Campagna contro gli Esami di Stato?

Ci ha scritto Paolo Francini, che polemizza con il nostro articolo Maturità, un rito ormai inutile?.

All’intervento del lettore, che di seguito volentieri pubblichiamo, segue una nostra risposta:

Sinceramente non capisco il perché di questa campagna tesa a sminuire il ruolo degli esami di Stato.

Già il titolo “Maturità, un rito ormai inutile?” è eloquente. Fino alla frase conclusiva: “Ma anche ammesso che gli studenti riescano davvero a raggiungere la sufficienza in tutte le materie (una sufficienza non “politica”), la domanda è: non sarà, a quel punto, un esame svuotato di gran parte del suo significato?

In realtà già oggi, e da almeno 10 anni ormai, quasi tutti superano l’esame. Quindi la funzione dell’esame già da un pezzo non è più quella di operare una selezione in vista del diploma.

L’esame ha due funzioni essenziali:

– quella di proporre un vaglio esterno, o quantomeno “semiesterno”, e dunque di arginare l’autoreferenzialità dell’insegnamento e della valutazione delle istituzioni scolastiche autonome, e salvaguardare la valenza legale e nazionale del titolo di studio rilasciato;

– fornire per ciascuno studente una valutazione graduata di uscita.

Queste due funzioni sono evidentemente compatibili anche con un regime di ammissione più severo dell’attuale. Inoltre, anche chi è ammesso con tutti i voti sufficienti può svolgere prove d’esame insufficienti e quindi non diplomarsi. È poco probabile ma possibile.

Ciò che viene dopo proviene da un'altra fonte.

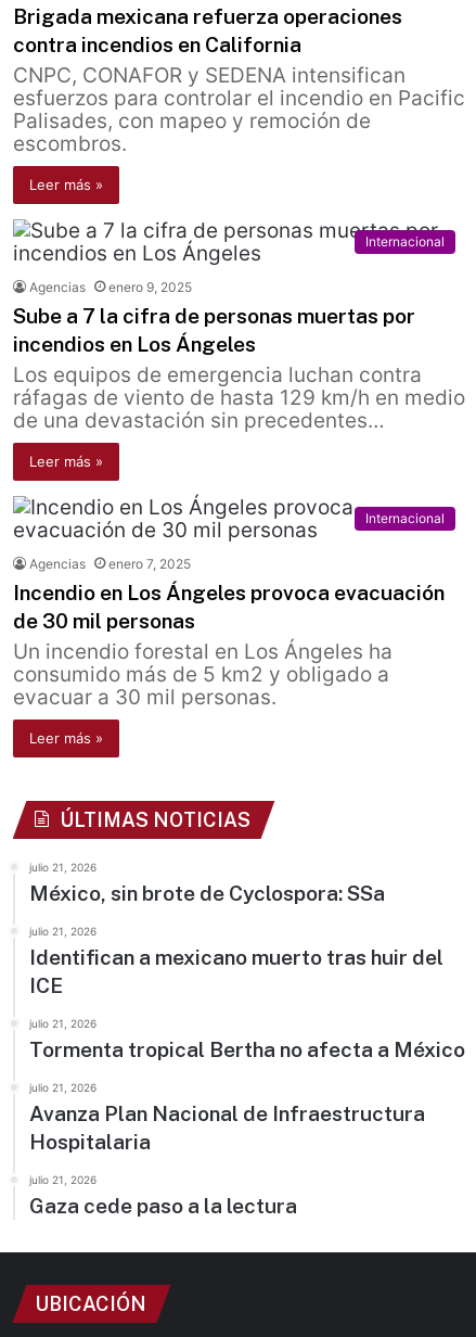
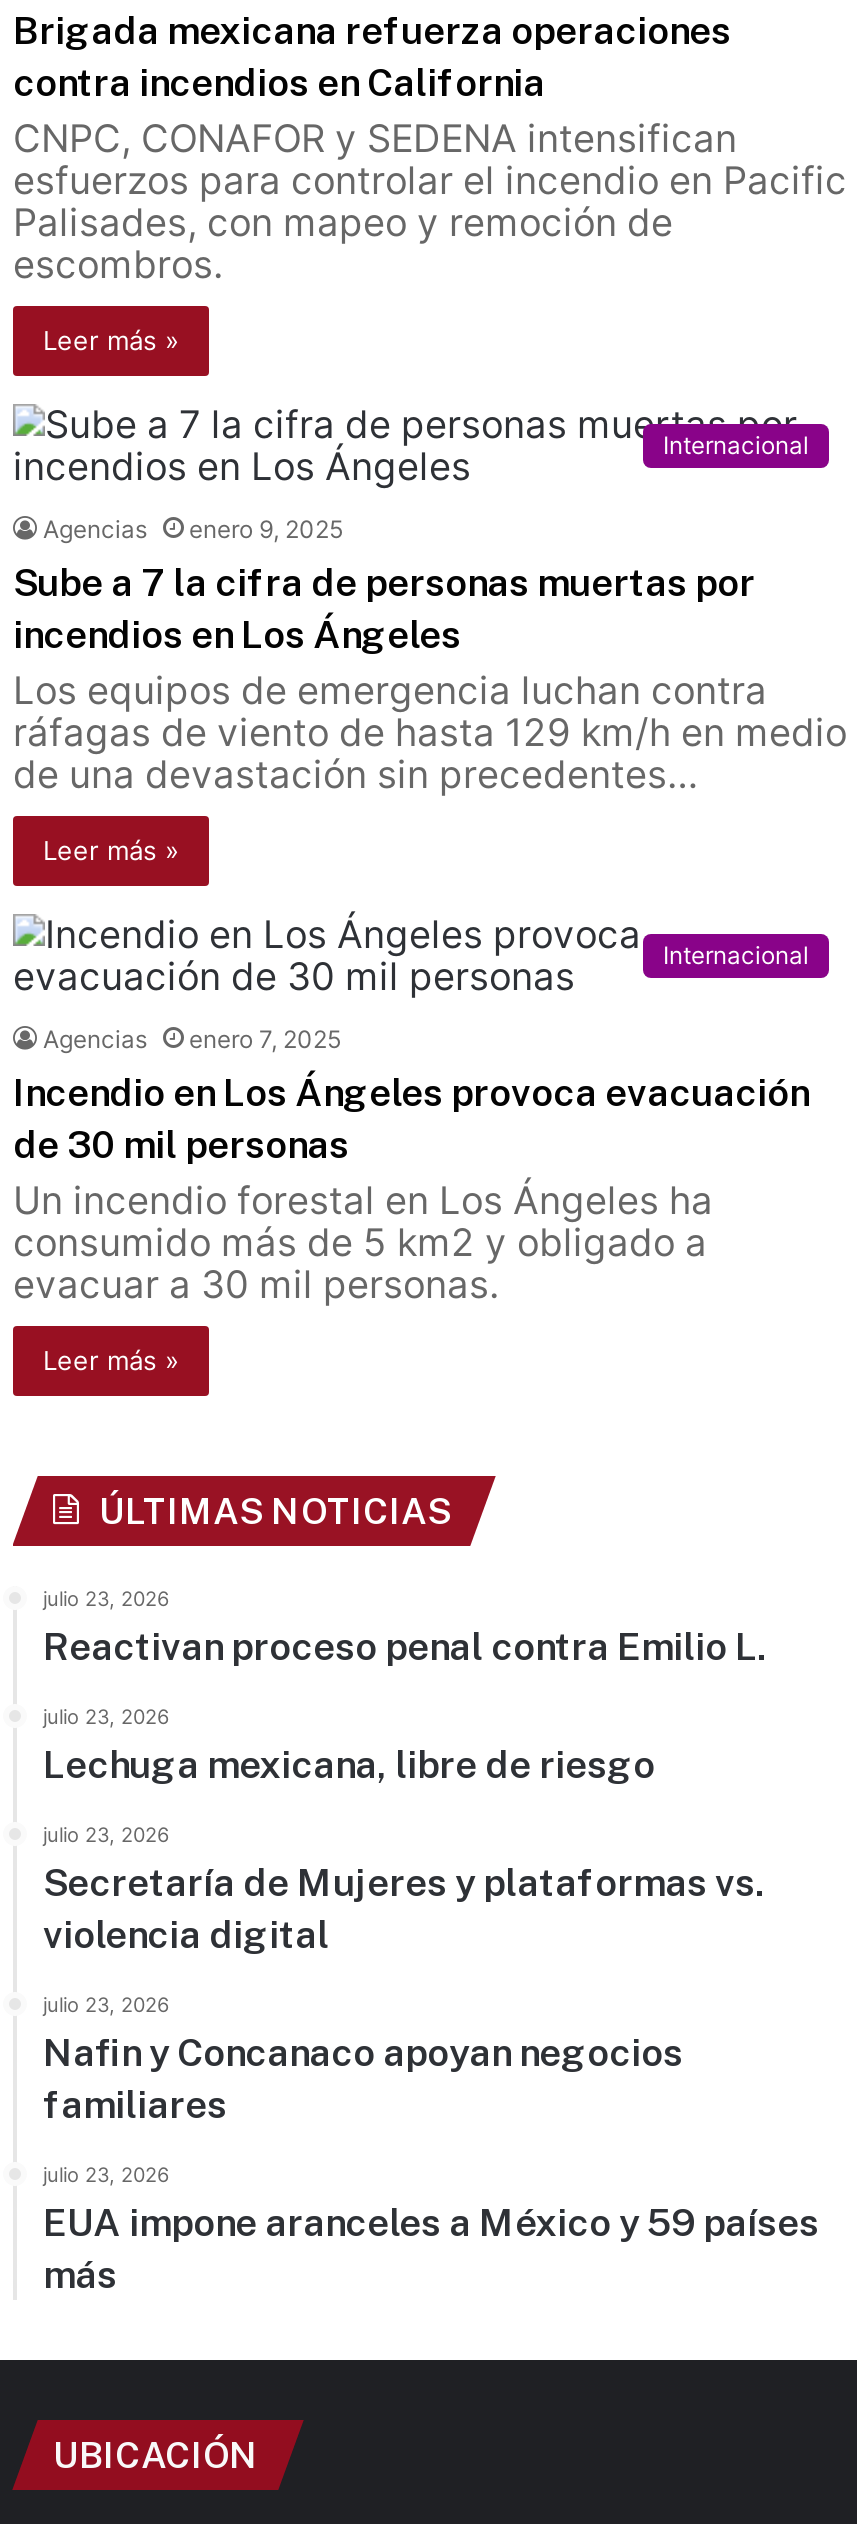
[29,861,385,905] julio 21, 2026 | México, sin brote de Cyclospora: SSa -> [43,1587,765,1669] julio 23, 2026 | Reactivan proceso penal contra Emilio L.
[29,925,443,998] julio 21, 2026 | Identifican a mexicano muerto tras huir del | ICE -> [43,1705,655,1787] julio 23, 2026 | Lechuga mexicana, libre de riesgo
[29,1017,465,1062] julio 21, 2026 | Tormenta tropical Bertha no afecta a México -> [43,1823,763,1957] julio 23, 2026 | Secretaría de Mujeres y plataformas vs. | violencia digital
[29,1081,425,1154] julio 21, 2026 | Avanza Plan Nacional de Infraestructura | Hospitalaria -> [43,1993,683,2127] julio 23, 2026 | Nafin y Concanaco apoyan negocios | familiares
[29,1173,297,1218] julio 21, 2026 | Gaza cede paso a la lectura -> [43,2163,819,2297] julio 23, 2026 | EUA impone aranceles a México y 59 países | más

Se poi si chiede: è migliorabile la formula d’esame attuale? Allora la risposta è sì, senza indugi. Ma cosa c’entra la migliorabilità con l’utilità del rito?

Queste argomentazioni sono del tutto evidenti: come è possibile che sfuggano ad una rivista informata sugli affari scolastici?

Cordialità,

Paolo Francini

Caro lettore,

avrà notato che il titolo della nostra notizia recava un punto interrogativo. Il nostro intento era di informare sulle recenti prese di posizione riguardanti l’opportunità di sostituire l’esame finale con un esame d’ammissione al ciclo successivo.

Conveniamo con lei sull’idea che l’esame potrebbe essere reso più serio e credibile, ma perché non prendere in considerazione prospettive più ampie e moderne, dato che lo si sta facendo in tutto il mondo?

Accanto a una valutazione interna – o di processo – di cui è giusto che assuma la responsabilità il corpo docente che ha formato l’alunno, potrebbe essere opportuno prevedere una valutazione esterna – o di prodotto, per usare una brutta ma efficace espressione del linguaggio economico – realizzata al di fuori del contesto scolastico, e utile anche ai fini della scelta successiva, universitaria o non,  nonché come riscontro della valutazione interna, almeno nelle materie chiave.

Ci fa sempre piacere, comunque, che i nostri lettori, come ha fatto lei in questo caso, ci mandino un feed-back sulle notizie che pubblichiamo. Ci aiuta a fare meglio. Grazie per la sua attenzione.